Bu bağlamda yargının kurucu unsuru olan avukatlığın,hakimlik ve savcılık gibi sadece cüppe giyilerek yapılabilen özel bir meslek olduğu,kamu hizmeti yönü ile devlet düzenin bir parçası olmakla beraber, serbestlik yönüyle de düzenin parçası olma özelliğini kaybetmeksizin sistemi eleştirebilirliği ve gelişime zorlayabilirlinin kanunca da tanındığı bir gerçektir. Kendisine hukukun üstünlüğünü ve insan haklarını savunmak ve korumak görevi verilmiş barolarımızın yanın da bu görevi bir adım daha ileri götürerek bu kavramlara işlerlik kazandırmak görevinin de Barolar Birliğine verildiği yasal normdur. Aynı şekilde barolara mesleğimizin düzenini,ahlakını ve saygınlığını da savunma ve koruma görevi verilmiş paralel olarak Barolar birliğine de Baro mensuplarının genel menfaatlerini ve meslekin ahlak, düzen ve geleneklerini korumak görevi yüklenmiştir.Ayrıca Barolar Birliğine kanunların avukatlara tanıdığı hakların gerçekleşmesine ve yüklediği görevlerin tam ve şerefli bir şekilde yerine getirilmesine çalışmak şeklinde avukatların hukuk sistemindeki yerlerinin tam, doğru ve şerefli bir şekilde tayin ve tespiti görevinin de yüklendiği ortadadır.

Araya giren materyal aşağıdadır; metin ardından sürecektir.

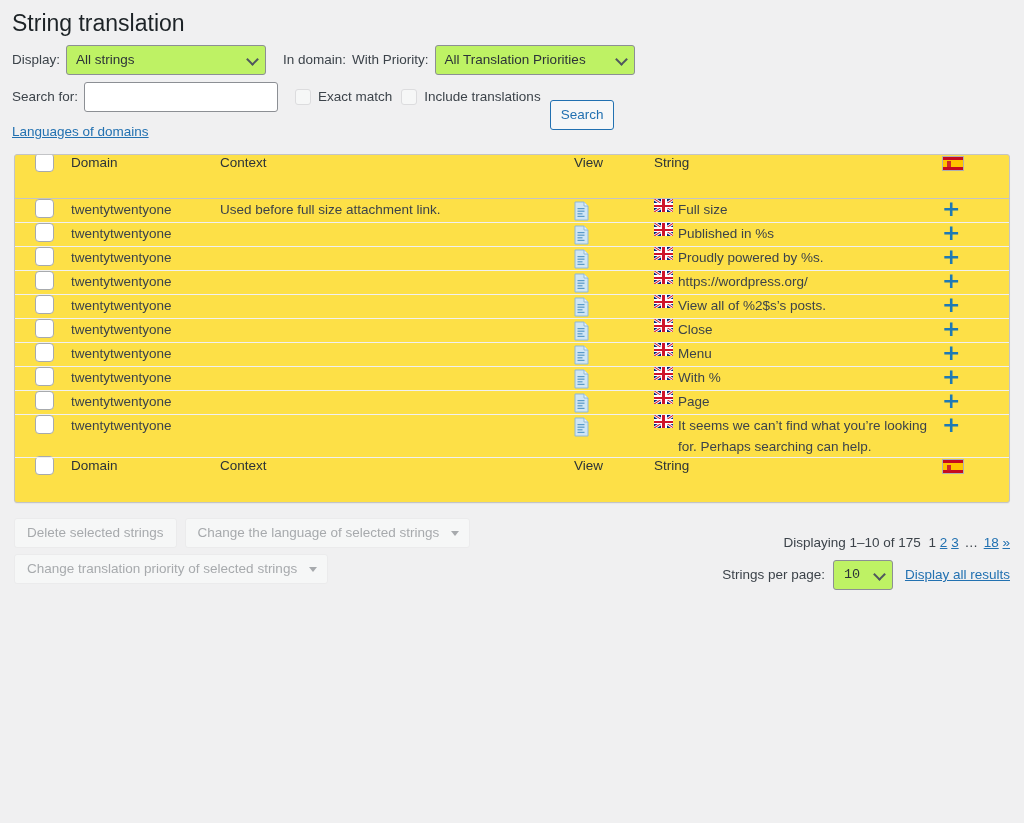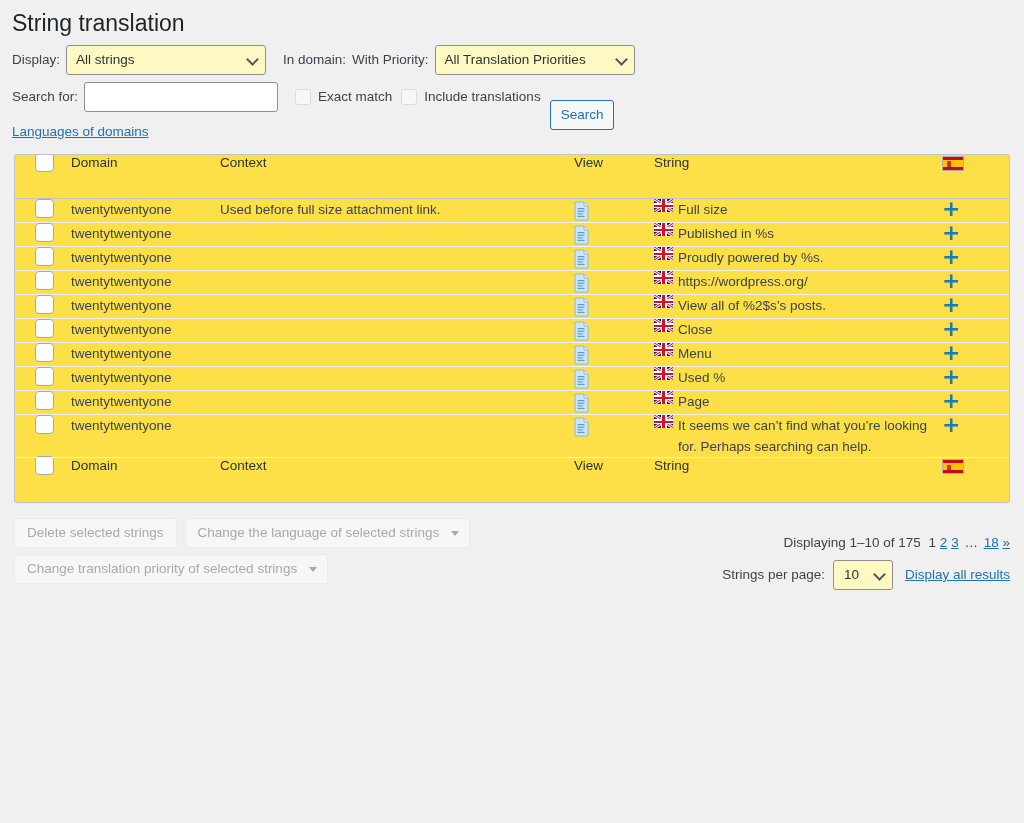--- a/index.html
+++ b/index.html
@@ -43,7 +43,7 @@
     display: inline-flex;
     align-items: center;
     height: 30px;
-    background: #fef9c3;
+    background: #bef264;
     border: 1px solid #8c8f94;
     border-radius: 3px;
     padding: 0 28px 0 9px;

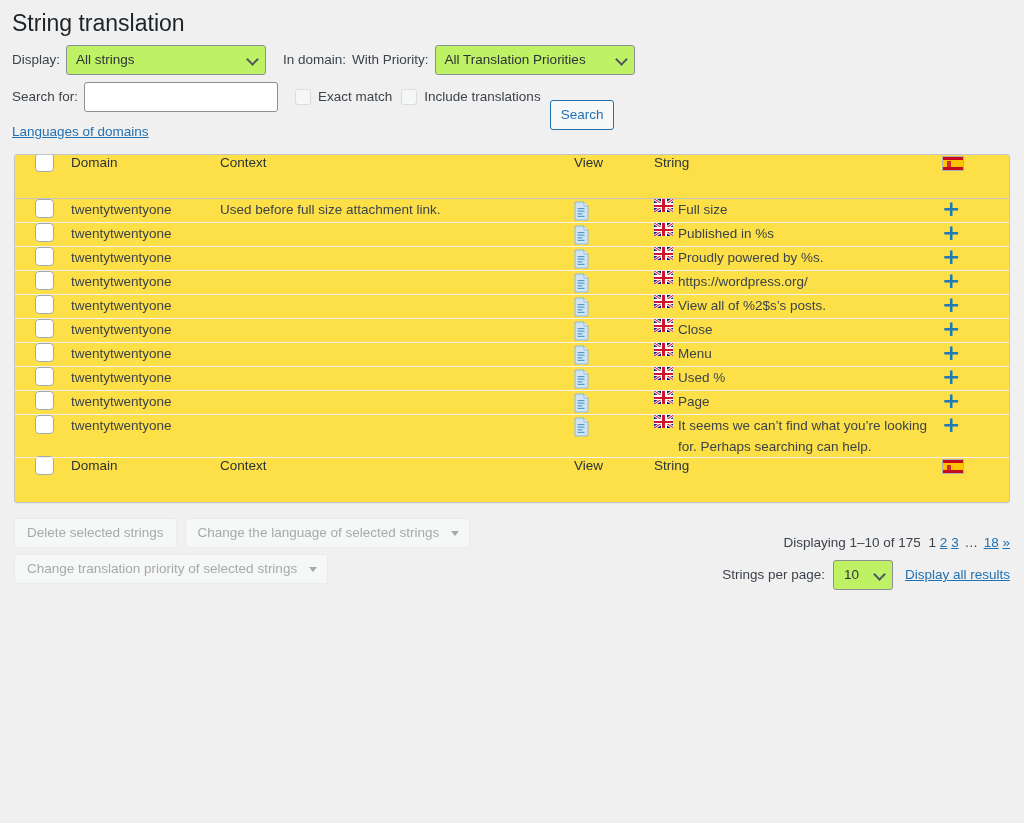--- a/index.html
+++ b/index.html
@@ -639,7 +639,7 @@
                   <i class="hr"></i>
                   <i class="vr"></i>
                 </span>
-                <span class="string-text">Used %</span>
+                <span class="string-text">With %</span>
               </span>
             </td>
             <td class="col-flag"><span class="plus-icon">+</span></td>

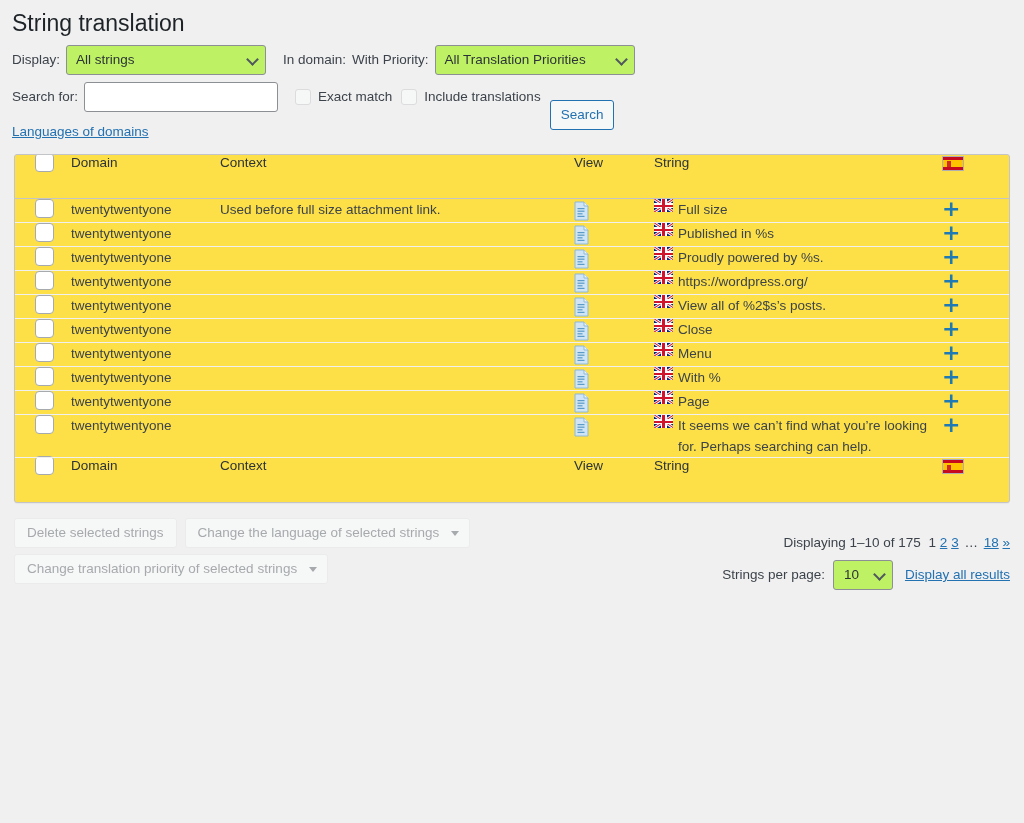--- a/index.html
+++ b/index.html
@@ -326,6 +326,7 @@
     width: 60px;
     margin: 0 12px 0 8px;
     padding-left: 10px;
+    font-family: Liberation Mono, monospace;
   }
   .cur-page { color: #3c434a; }
   .ellip { color: #3c434a; margin: 0 2px; }

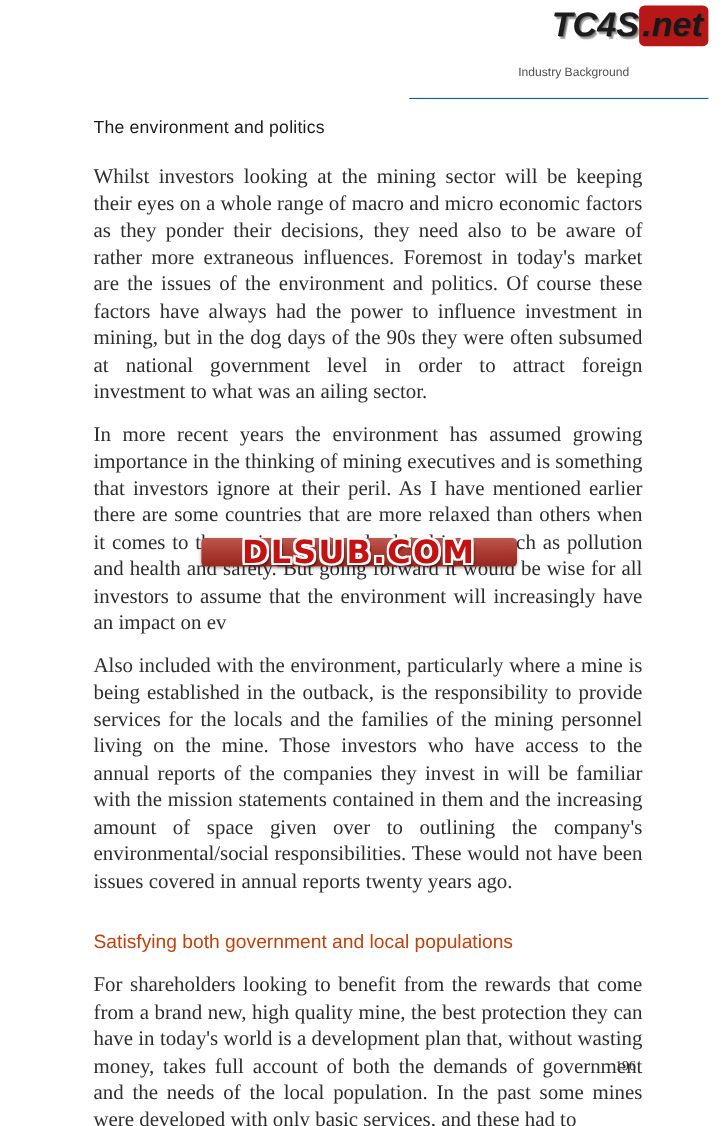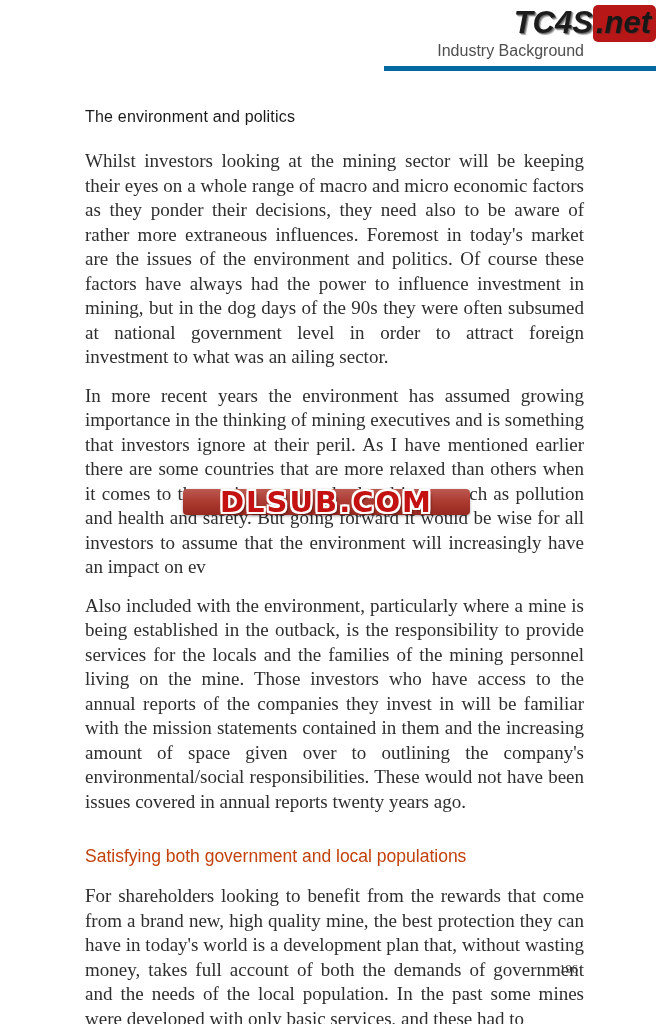--- a/index.html
+++ b/index.html
@@ -17,11 +17,11 @@
   .header {
     position: absolute;
     top: 6px;
-    right: 6px;
+    right: 18px;
     width: 272px;
     text-align: right;
-    border-bottom: 5px solid #0369a1;
-    padding-bottom: 6px;
+    border-bottom: 1px solid #0369a1;
+    padding-bottom: 17px;
   }
   .logo {
     font-family: "Liberation Sans", sans-serif;

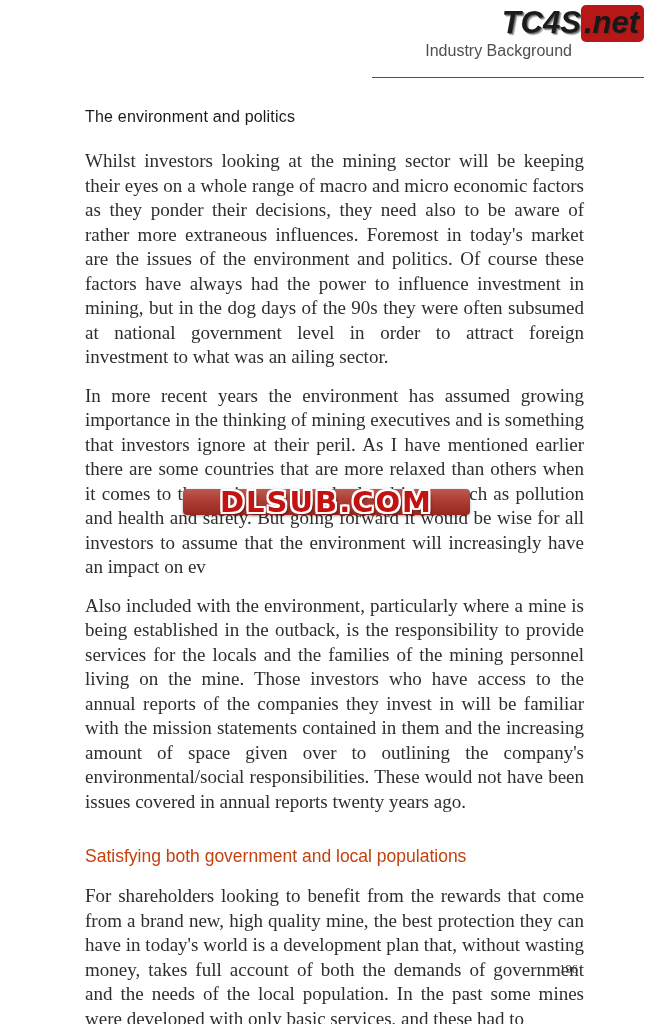--- a/index.html
+++ b/index.html
@@ -42,9 +42,9 @@
   }
   .tagline {
     font-family: "Liberation Sans", sans-serif;
-    font-size: 16px;
+    font-size: 11px;
     color: #4f4f4f;
-    margin-top: 2px;
+    margin-top: 20px;
     padding-right: 72px;
   }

Tüm bu anlatılanlar ışığında avukatlarında; ya bu kurumlar içerisinde bulunmak suretiyle veya en azından mesleğini yaparken ve yaşarken avukatlığın ve avukatların hak ettiği saygınlığı korumak adına bir kısım görevlerinin bulunduğu düşünmekteyimdir. Şahsımın tüm çabası; mesleğin normatif manada net olmayan kısımlarının meslek şerefine en uygun bir şekilde doldurulması ve bu farklılıkların anlayışlı bir bakış açısı ile mesleğin bir adım ileri getirilmesinde bakanlık,barolar ve barolar birliğinin dikkatinin celbini sağlamaktır.

İş bu kere Bakanlığımız Ceza İşleri Genel Müdürlüğünden ve ülkemiz tüm Baroları ve Barolar Birliğinden ayrı ayrı CMK ve HMUK’ta zorunlu olunan haller dışında avukatların duruşmalarda beyanda bulunurken veya ara kararlar da ayağa kalkmak zorunda bırakılıp bırakılamayacağı noktasında görüşlerinin uygulama farklılıklarına anlayışla bakılabilmesini teminen istenmesi gerekliliği hasıl olmuştur.

Yine savunma hakkının kutsallığı ve korunması bağlamında 5237 sayılı kanun 149/3 gereği şüphelinin ifade alma ve sorgu süresince müdafiinin yanında olma hakkının bulunması bağlamında duruşma salonlarında sanıkların müdafilerinin yanında oturma hakkının bulunup bulunmadığı ve bulunması halinde pratikte bu durumun nasıl sağlanması gerektiğine ilişkin görüşlerinizin de bildirilmesini talep ederim.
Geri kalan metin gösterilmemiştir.